(Before-and-after change data)
☆ ☆ ☆ ☆
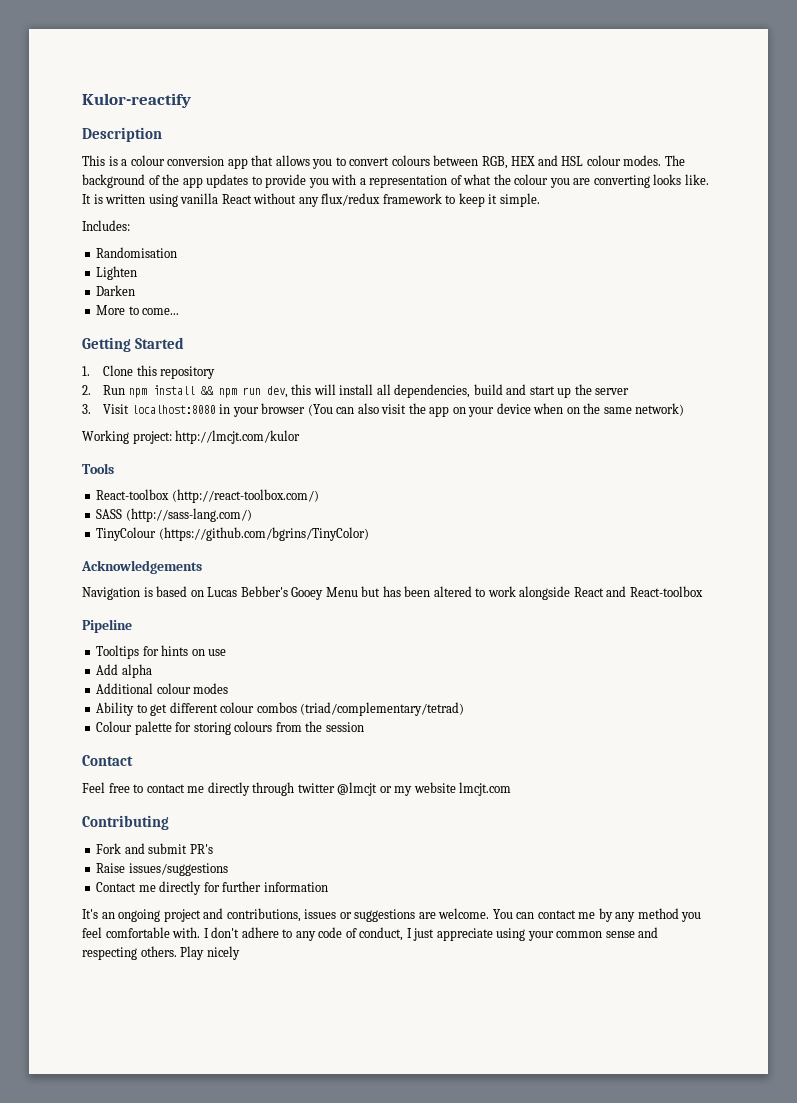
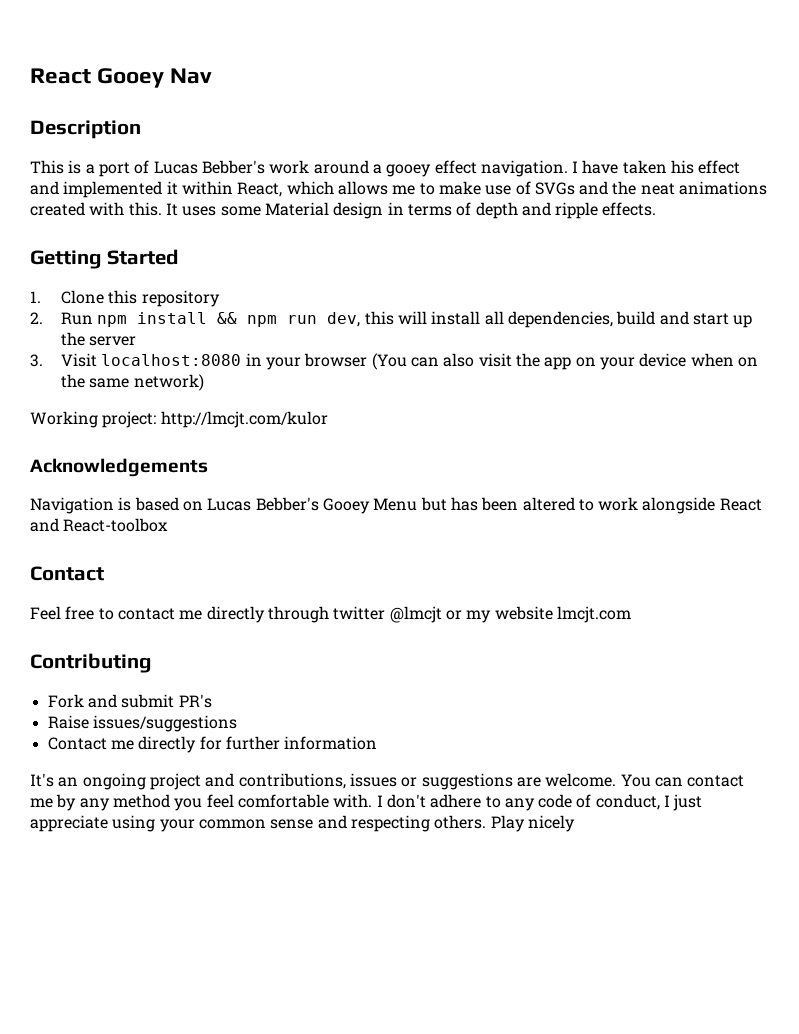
[82,93,191,108] Kulor-reactify -> [30,68,213,88] React Gooey Nav
[130,155,685,169] [82,174,709,188] [82,193,540,207] [82,220,130,231] [96,247,178,258] [96,266,138,280] [96,285,136,296] [96,305,180,315] colour conversion app that allows you to convert colours between RGB, HEX and HSL colour modes. The background of the app updates to provide you with a representation of what the colour you are converting looks like. It is written using vanilla React without any flux/redux framework to keep it simple. // Includes: // Randomisation // Lighten // Darken // More to come... -> [98,160,741,177] [30,181,768,198] [30,202,657,219] port of Lucas Bebber's work around a gooey effect navigation. I have taken his effect and implemented it within React, which allows me to make use of SVGs and the neat animations created with this. It uses some Material design in terms of depth and ripple effects.
[82,463,114,474] [96,489,319,503] [96,508,252,522] [96,527,369,541] // Tools // React-toolbox (http://react-toolbox.com/) // SASS (http://sass-lang.com/) // TinyColour (https://github.com/bgrins/TinyColor) -> (328, 419) none
[82,619,132,633] [96,645,227,659] [96,664,152,678] [96,683,229,694] [96,702,465,716] [96,721,364,735] // Pipeline // Tooltips for hints on use // Add alpha // Additional colour modes // Ability to get different colour combos (triad/complementary/tetrad) // Colour palette for storing colours from the session -> (169, 525) none

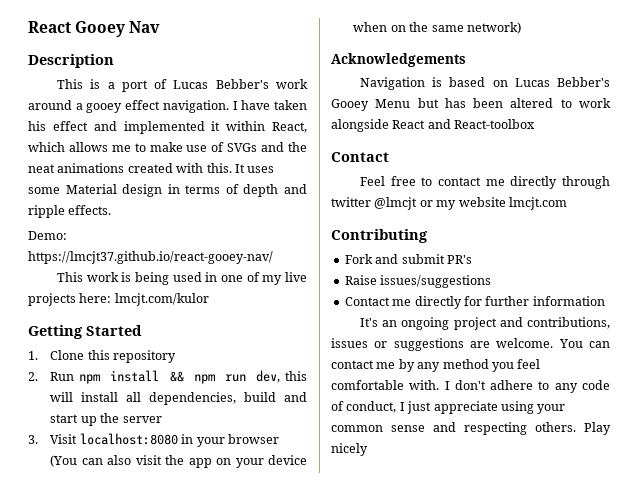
(657, 209) none -> [28,231,67,240] [28,251,273,264] [57,272,307,285] [28,293,209,306] // Demo: https://lmcjt37.github.io/react-gooey-nav/ // This work is being used in one of my live projects here: lmcjt.com/kulor
[30,411,328,428] // Working project: http://lmcjt.com/kulor -> (521, 28) none

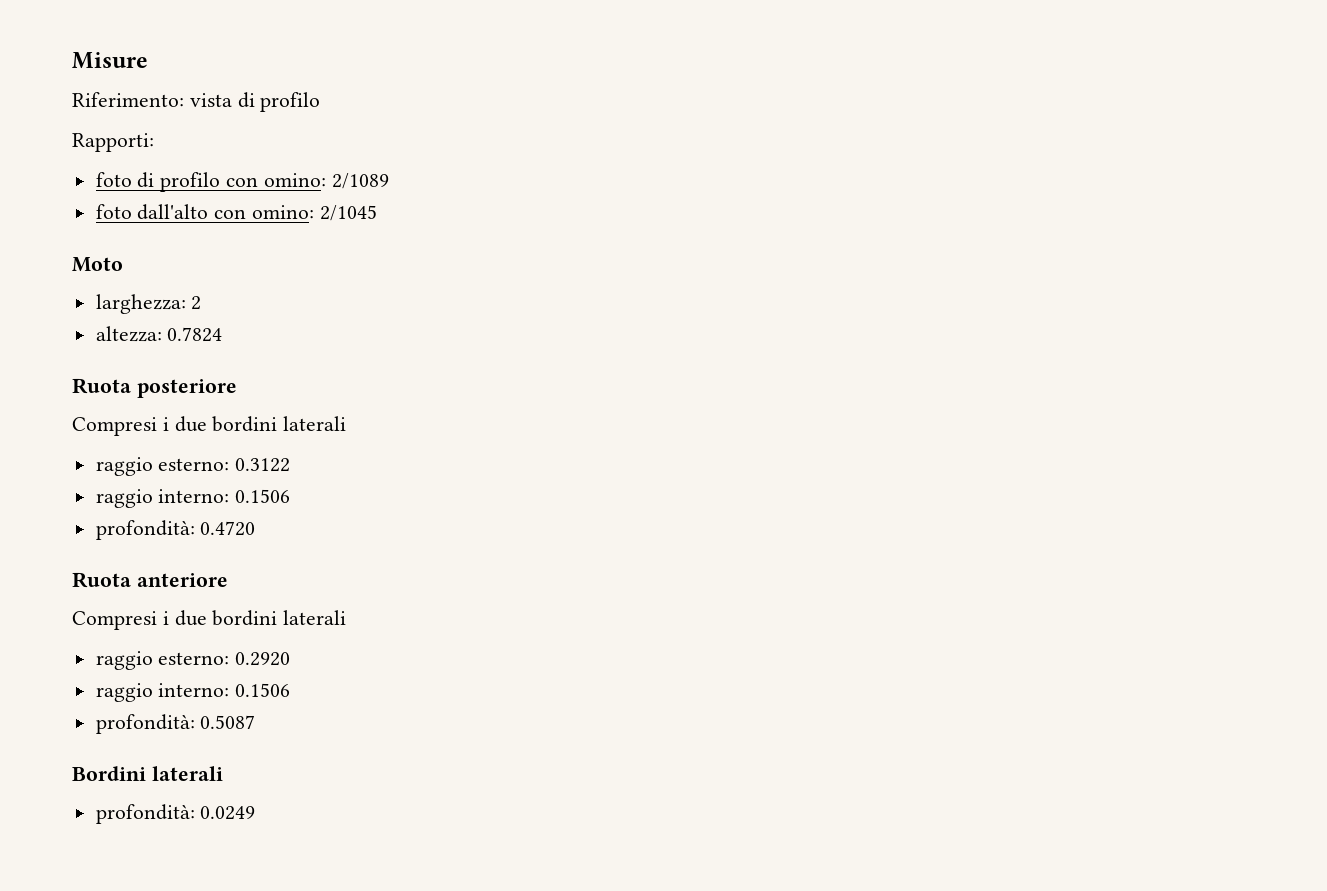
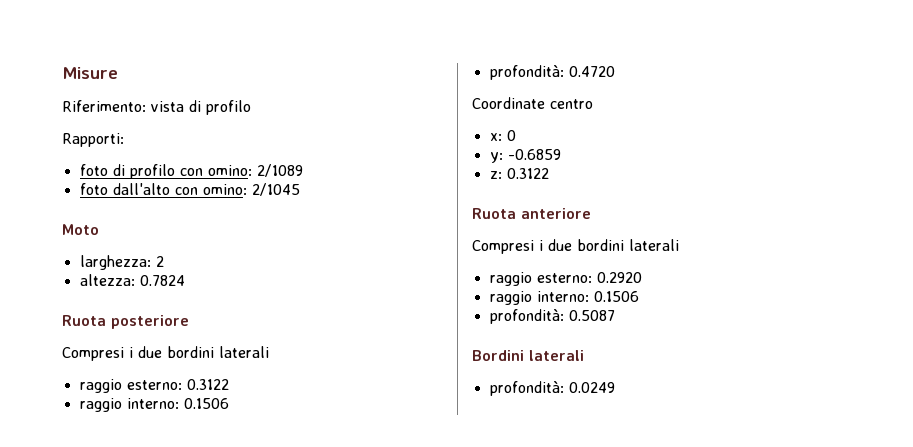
(256, 528) none -> [472,97,593,109] [489,130,516,141] [489,149,561,163] [489,168,549,179] // Coordinate centro // x: 0 // y: -0.6859 // z: 0.3122

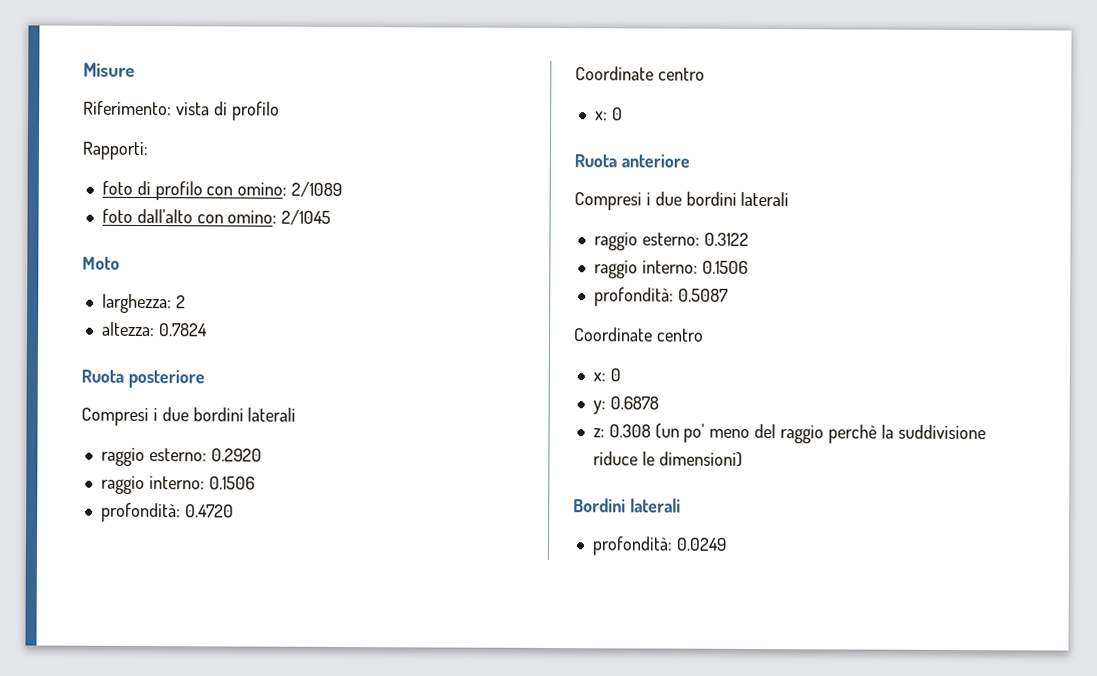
[186,379,229,390] 0.3122 -> [210,448,262,462] 0.2920
[489,149,561,163] [489,168,549,179] // y: -0.6859 // z: 0.3122 -> (623, 114) none
[596,272,642,283] 0.2920 -> [703,232,749,246] 0.3122
(615, 315) none -> [573,327,704,342] [592,368,621,382] [592,396,659,415] [592,423,986,444] [592,451,743,467] // Coordinate centro // x: 0 // y: 0.6878 // z: 0.308 (un po' meno del raggio perchè la suddivisione riduce le dimensioni)

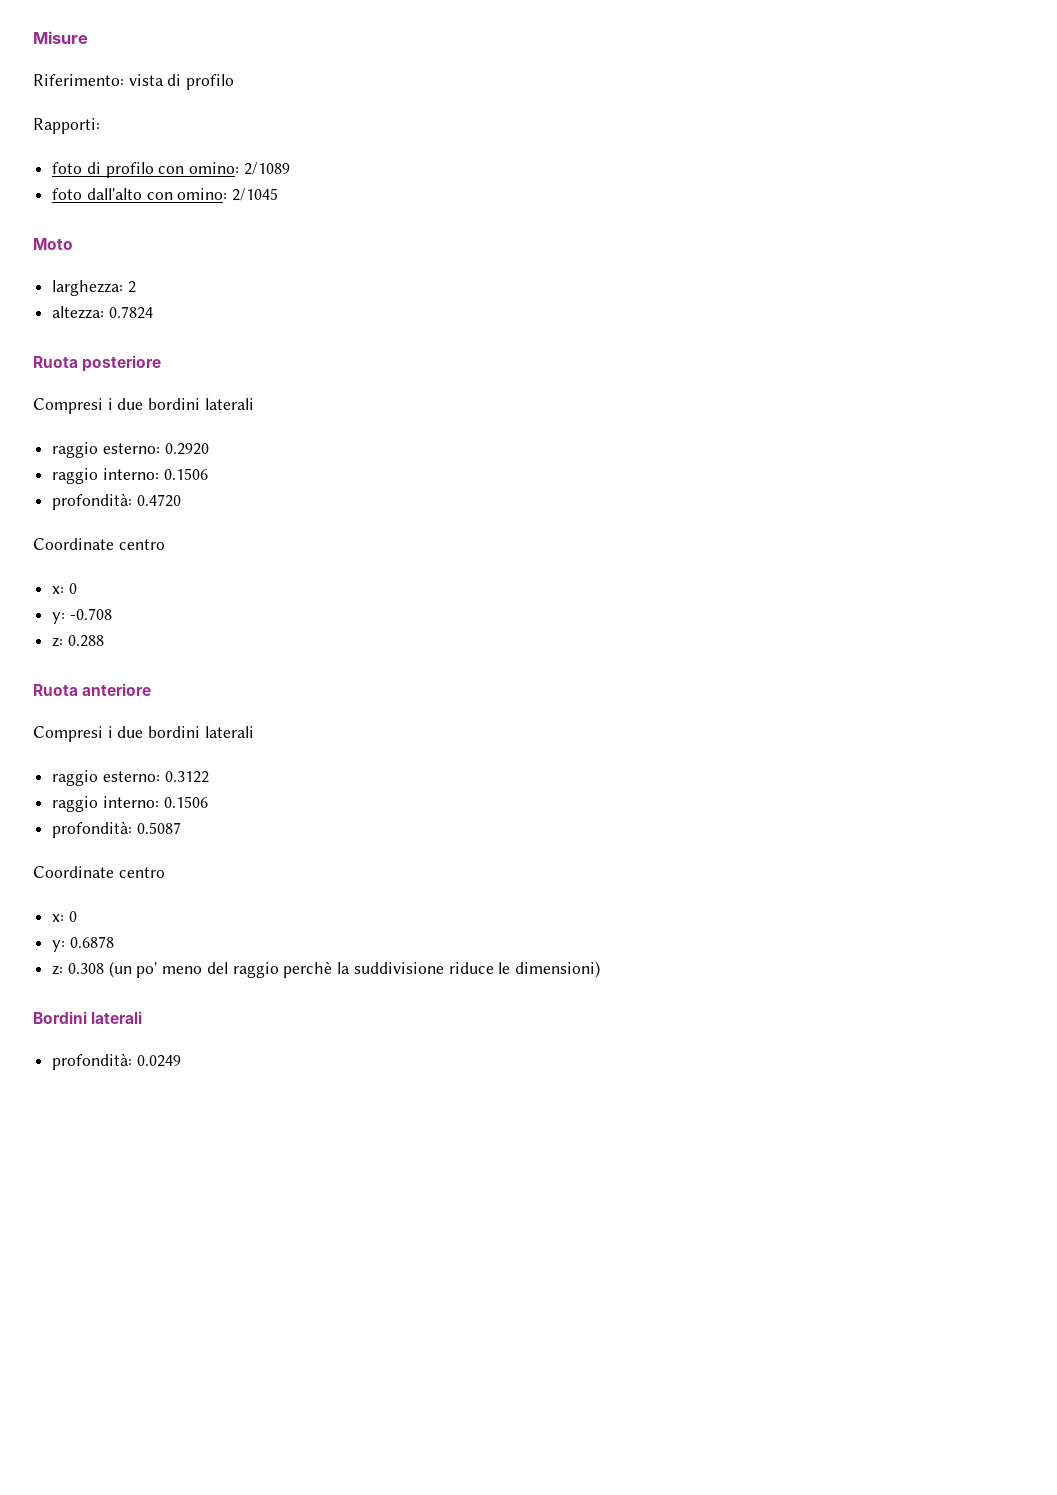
(623, 114) none -> [52,608,112,624] [52,635,104,647] // y: -0.708 // z: 0.288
☆ ☆ ☆ ☆
Leave out the images and copy every record above exactly.

RESULT FOR THIS TASK:
[82,93,191,108] Kulor-reactify -> [30,68,213,88] React Gooey Nav
[130,155,685,169] [82,174,709,188] [82,193,540,207] [82,220,130,231] [96,247,178,258] [96,266,138,280] [96,285,136,296] [96,305,180,315] colour conversion app that allows you to convert colours between RGB, HEX and HSL colour modes. The background of the app updates to provide you with a representation of what the colour you are converting looks like. It is written using vanilla React without any flux/redux framework to keep it simple. // Includes: // Randomisation // Lighten // Darken // More to come... -> [98,160,741,177] [30,181,768,198] [30,202,657,219] port of Lucas Bebber's work around a gooey effect navigation. I have taken his effect and implemented it within React, which allows me to make use of SVGs and the neat animations created with this. It uses some Material design in terms of depth and ripple effects.
[82,463,114,474] [96,489,319,503] [96,508,252,522] [96,527,369,541] // Tools // React-toolbox (http://react-toolbox.com/) // SASS (http://sass-lang.com/) // TinyColour (https://github.com/bgrins/TinyColor) -> (328, 419) none
[82,619,132,633] [96,645,227,659] [96,664,152,678] [96,683,229,694] [96,702,465,716] [96,721,364,735] // Pipeline // Tooltips for hints on use // Add alpha // Additional colour modes // Ability to get different colour combos (triad/complementary/tetrad) // Colour palette for storing colours from the session -> (169, 525) none

(657, 209) none -> [28,231,67,240] [28,251,273,264] [57,272,307,285] [28,293,209,306] // Demo: https://lmcjt37.github.io/react-gooey-nav/ // This work is being used in one of my live projects here: lmcjt.com/kulor
[30,411,328,428] // Working project: http://lmcjt.com/kulor -> (521, 28) none

(256, 528) none -> [472,97,593,109] [489,130,516,141] [489,149,561,163] [489,168,549,179] // Coordinate centro // x: 0 // y: -0.6859 // z: 0.3122

[186,379,229,390] 0.3122 -> [210,448,262,462] 0.2920
[489,149,561,163] [489,168,549,179] // y: -0.6859 // z: 0.3122 -> (623, 114) none
[596,272,642,283] 0.2920 -> [703,232,749,246] 0.3122
(615, 315) none -> [573,327,704,342] [592,368,621,382] [592,396,659,415] [592,423,986,444] [592,451,743,467] // Coordinate centro // x: 0 // y: 0.6878 // z: 0.308 (un po' meno del raggio perchè la suddivisione riduce le dimensioni)

(623, 114) none -> [52,608,112,624] [52,635,104,647] // y: -0.708 // z: 0.288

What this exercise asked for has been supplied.